Ever had an inkling to try something new? I think many people have wished they were a bit more tech savvy. Especially when technical jargon gets thrown across think tank spaces, industry, and even the news now.
No matter your tech-inspired goals, I think a good start to navigating and understanding how to develop software can from understanding the frameworks and utilities available out there. So today I'll be talking about package managers and host of other topics to get a little more intune to the tech space.
You may be what package managers are, and how they apply to getting more stuff done and developing. If you are ready for a small aside, please humor me through this.

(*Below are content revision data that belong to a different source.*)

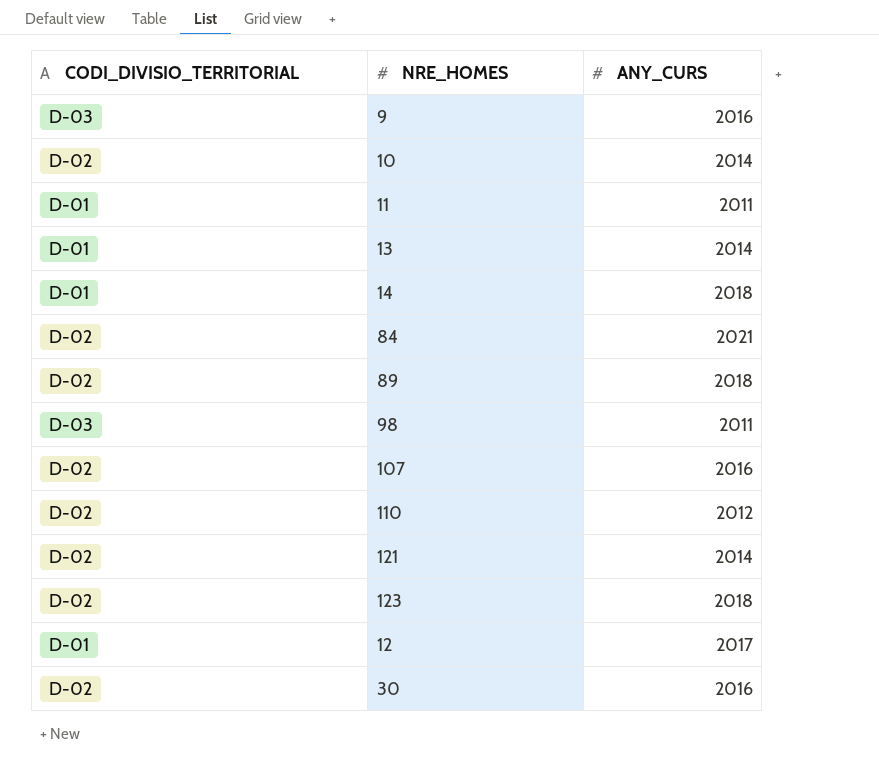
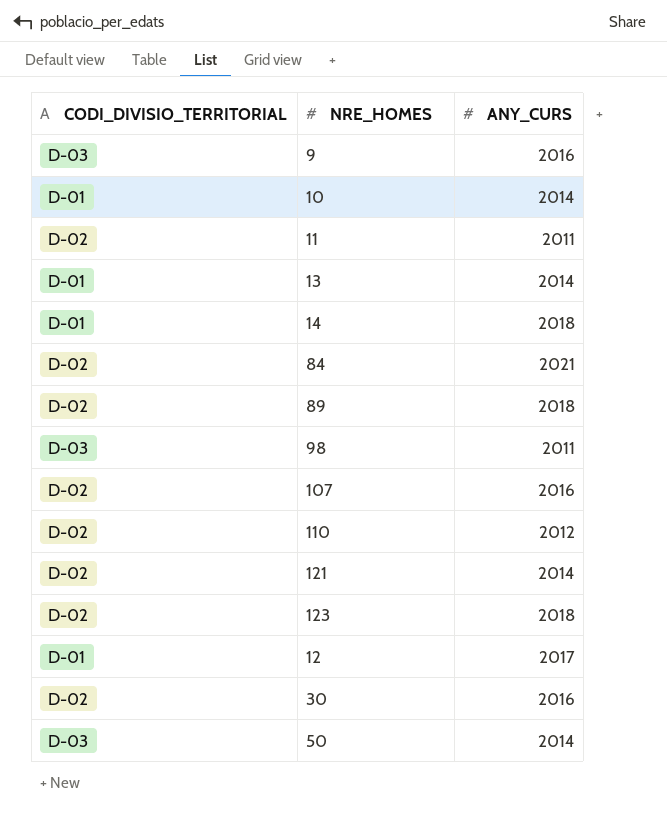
10 | CODI_DIVISIO_TERRITORIAL: D-02 -> D-01
11 | CODI_DIVISIO_TERRITORIAL: D-01 -> D-02
row 50: none -> D-03 | 2014

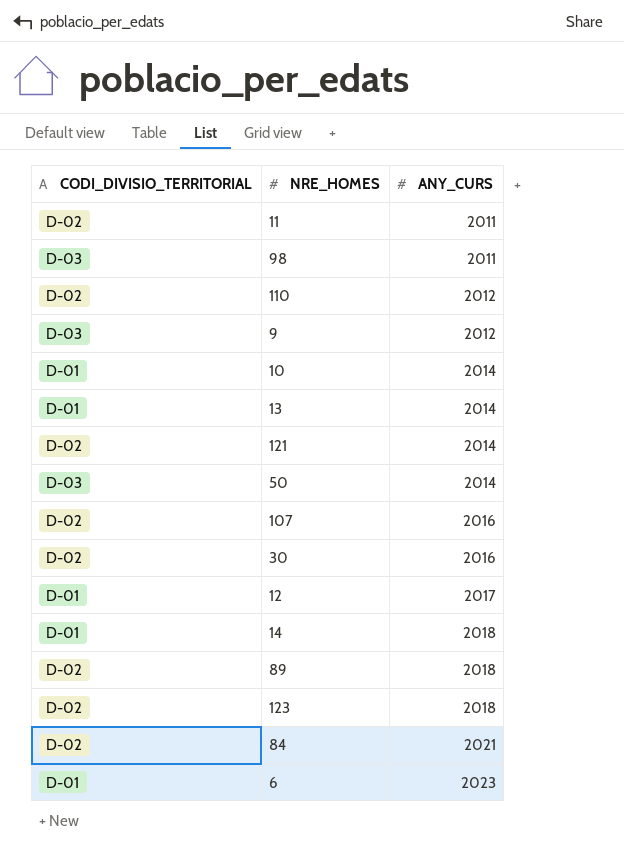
row order: none -> ANY_CURS ascending
9 | ANY_CURS: 2016 -> 2012
row 6: none -> D-01 | 2023

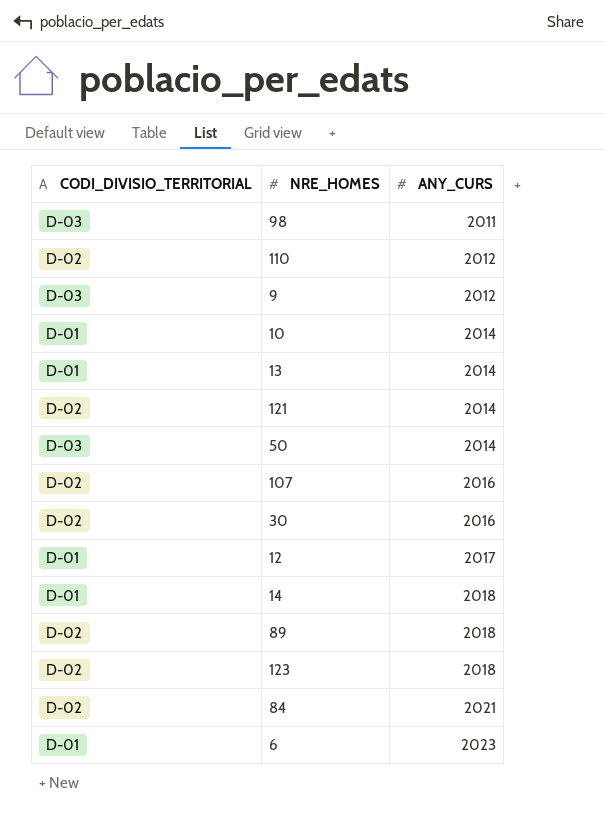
row 11: D-02 | 2011 -> none

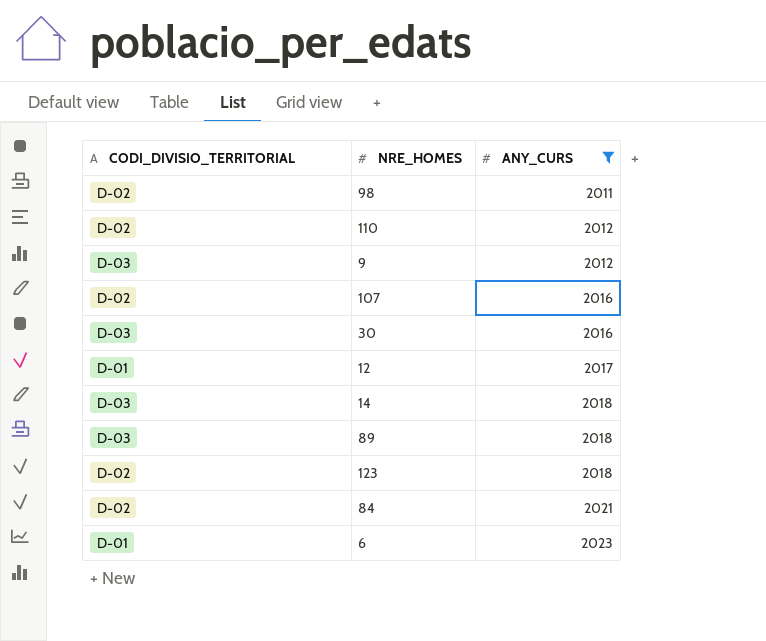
filter: none -> ANY_CURS != 2014
98 | CODI_DIVISIO_TERRITORIAL: D-03 -> D-02
30 | CODI_DIVISIO_TERRITORIAL: D-02 -> D-03
14 | CODI_DIVISIO_TERRITORIAL: D-01 -> D-03
89 | CODI_DIVISIO_TERRITORIAL: D-02 -> D-03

Imagine that you are writing code for an airplane or a mobile phone. You are not going to code all of this from scratch. The nice thing about coding is that language have their own standard libraries for reading into data, opening files, etc. These libraries consist of things called methods or functions that given a little bit of information can carry out a process. Imagine having to write the same code over and over again, it'd be hard to read. That's we like to organize our code and modularize it into methods. Furthermore, it would be difficult to create products if you had to learn programming without the use of any standard library methods. It'd require understanding much computer architecture before even getting to see anything close to airplane or mobile app software. And imagine mapping bits and bytes to actual processes on the hardware... ick. No, often we code software that takes our syntax, or coding language and turns it into ones and zeros for our hardware to execute. Note that anytime one language get translated into to another, it's called compiling. Compilers do the work of compiling and often they are savvy enough to provide additional optimizations and features to our code.

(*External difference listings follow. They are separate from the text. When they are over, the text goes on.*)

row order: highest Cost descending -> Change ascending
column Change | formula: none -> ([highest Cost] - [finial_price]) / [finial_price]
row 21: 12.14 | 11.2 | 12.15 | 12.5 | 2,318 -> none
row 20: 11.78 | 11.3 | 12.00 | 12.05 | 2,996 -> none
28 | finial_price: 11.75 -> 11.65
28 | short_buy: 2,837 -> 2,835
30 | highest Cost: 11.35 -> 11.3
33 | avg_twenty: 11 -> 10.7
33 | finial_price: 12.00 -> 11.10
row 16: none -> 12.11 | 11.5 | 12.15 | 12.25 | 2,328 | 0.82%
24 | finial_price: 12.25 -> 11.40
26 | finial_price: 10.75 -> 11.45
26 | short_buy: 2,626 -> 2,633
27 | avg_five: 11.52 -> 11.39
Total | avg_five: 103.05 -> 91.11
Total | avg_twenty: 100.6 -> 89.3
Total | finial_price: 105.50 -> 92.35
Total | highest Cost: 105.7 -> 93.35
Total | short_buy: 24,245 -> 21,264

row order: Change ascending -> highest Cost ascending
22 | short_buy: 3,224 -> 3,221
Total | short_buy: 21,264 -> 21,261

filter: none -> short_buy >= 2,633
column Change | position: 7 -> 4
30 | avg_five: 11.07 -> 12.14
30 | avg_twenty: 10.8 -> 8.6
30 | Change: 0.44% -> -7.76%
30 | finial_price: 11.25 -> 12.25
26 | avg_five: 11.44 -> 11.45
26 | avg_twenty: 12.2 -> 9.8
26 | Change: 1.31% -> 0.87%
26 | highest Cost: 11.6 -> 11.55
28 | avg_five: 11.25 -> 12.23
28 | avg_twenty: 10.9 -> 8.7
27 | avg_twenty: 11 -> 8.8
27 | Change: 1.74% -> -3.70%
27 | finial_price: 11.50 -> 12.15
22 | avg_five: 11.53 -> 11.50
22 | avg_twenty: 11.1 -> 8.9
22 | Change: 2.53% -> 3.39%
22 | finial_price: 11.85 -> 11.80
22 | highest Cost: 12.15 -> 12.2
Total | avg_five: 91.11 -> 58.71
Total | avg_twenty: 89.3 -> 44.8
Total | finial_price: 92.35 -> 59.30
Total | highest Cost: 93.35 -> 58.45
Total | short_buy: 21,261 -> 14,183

Package managers make it easier for you to download libraries and utilities onto your computer without having to go onto the host site to download a zip file, unpack it on your computer, install in the right place, make sure your computer knows where it is... and then repeat this process every time there's an update to that utility!! If you noticed the meme above, you only have to download and install the package manager for your computer's operating system once, and then you can use that package manager to install any another utility you need. If you are in the tech space you'll often hear things like apt-get install .... or yum install ...
These are the commands you would type into your terminal or computer in order to execute the package manager and to tell it you want to install a certain library or utility. You can check out a list of package managers here. You'll notice they're operating system dependent.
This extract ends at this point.